3. In Paragraph 1, A heating assembly in which the material of the above-mentioned heat transfer member is thermal resin.
4. In Paragraph 3, A heating assembly in which the heat transfer resin is a urethane-based resin.
5. In Paragraph 3, The above heat transfer member is a heating assembly that diffuses heat generated from the above heating member to the battery cells and adhesively fixes the battery cells.
6. A heating assembly according to any one of claims 1 to 5; and A battery pack comprising at least one battery cell and a cell block assembly in contact with one or both sides of the heating assembly.
7. In Paragraph 6, A battery pack further comprising a pack housing that accommodates the heating assembly and the cell block assembly.

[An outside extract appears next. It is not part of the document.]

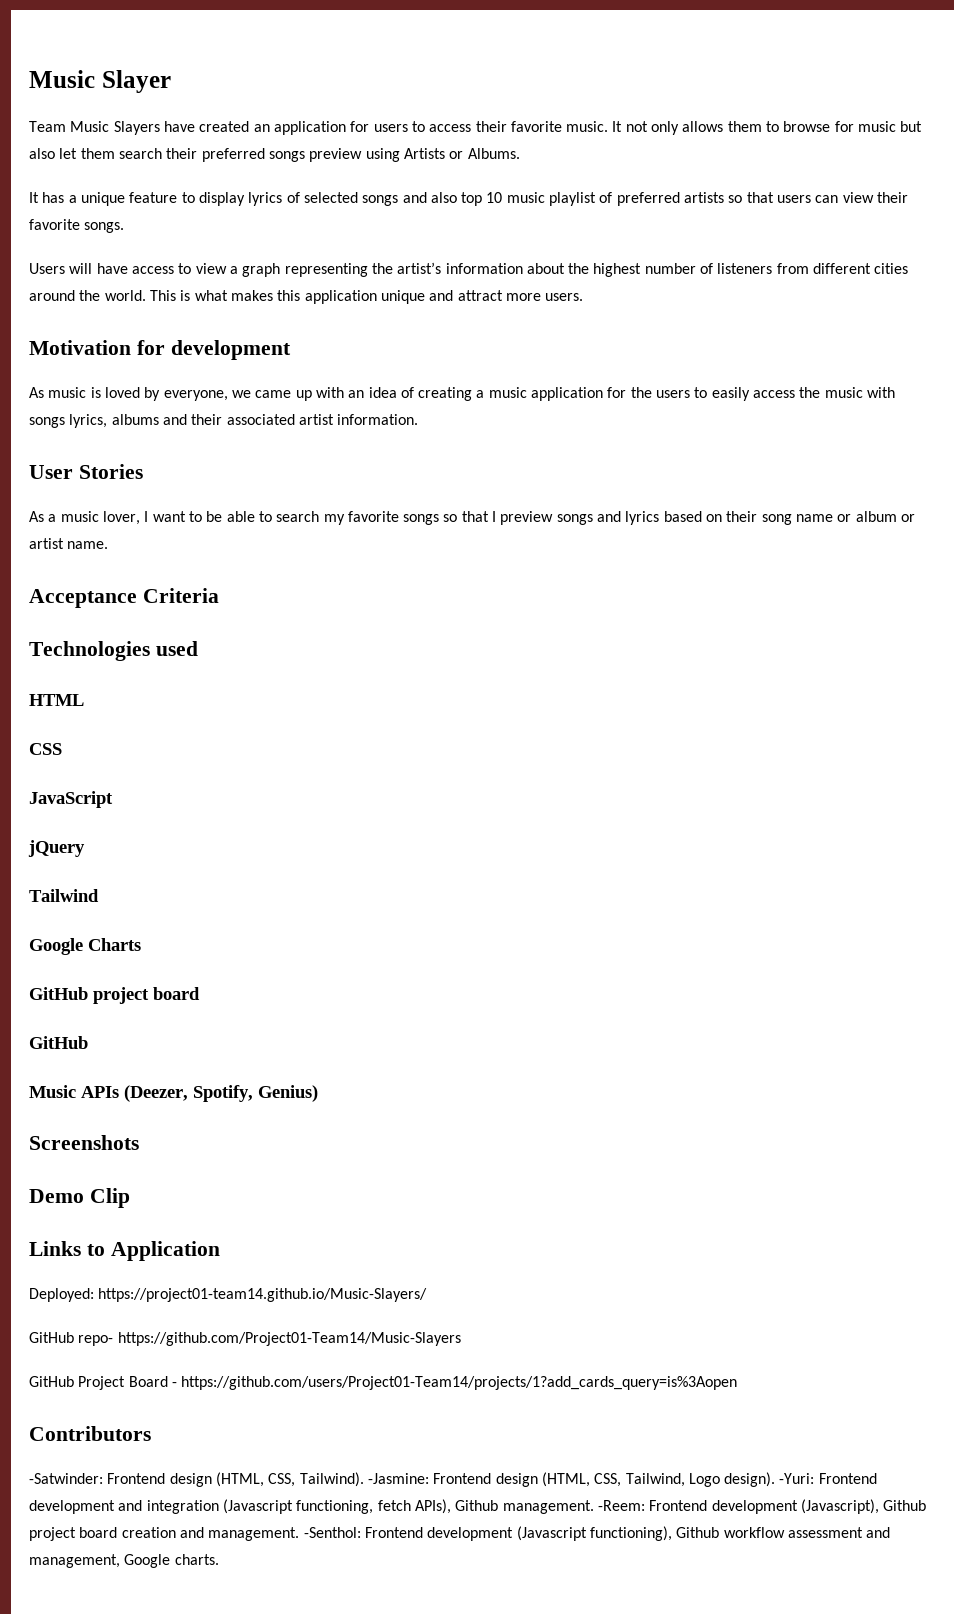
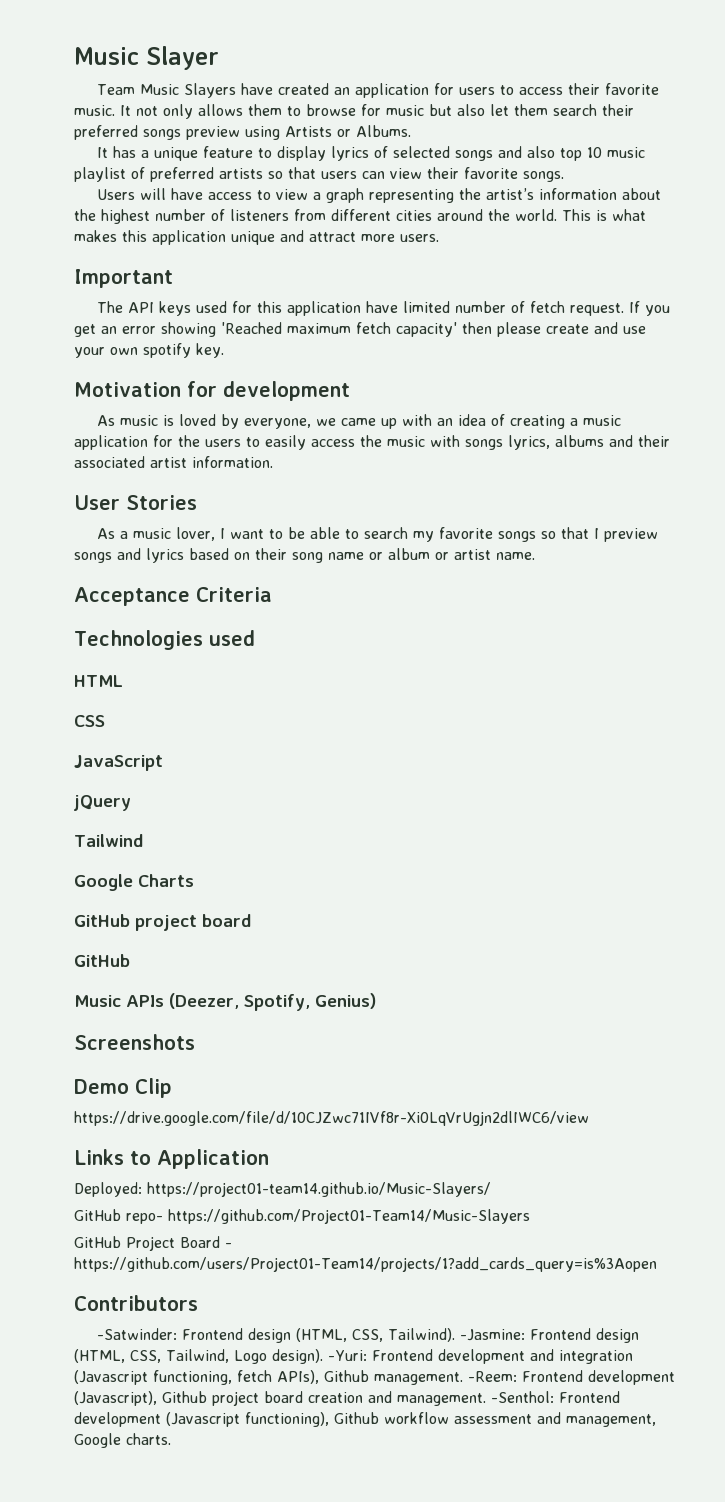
+ Important
+ The API keys used for this application have limited number of fetch request. If you get an error showing 'Reached maximum fetch capacity' then please create and use your own spotify key.
+ https://drive.google.com/file/d/10CJZwc71IVf8r-Xi0LqVrUgjn2dlIWC6/view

8. In Paragraph 6, A battery pack in which the cell block assemblies are positioned on both sides with the heating assembly in between, and the two cell block assemblies are connected to each other.
9. In Paragraph 8, It further includes a fastening member that fastens both cell block assemblies together, A battery pack in which the heating assembly is firmly fixed while closely adhering to the space between the two cell block assemblies when the two cell block assemblies are connected using the above-mentioned connecting member.
10. In Paragraph 7, The above pack housing is a battery pack comprising a lower tray and an upper cover.
11. In Paragraph 6, The above battery cell is a lithium-sulfur cell, and the battery pack.
12. A vehicle comprising the battery pack of claim 6.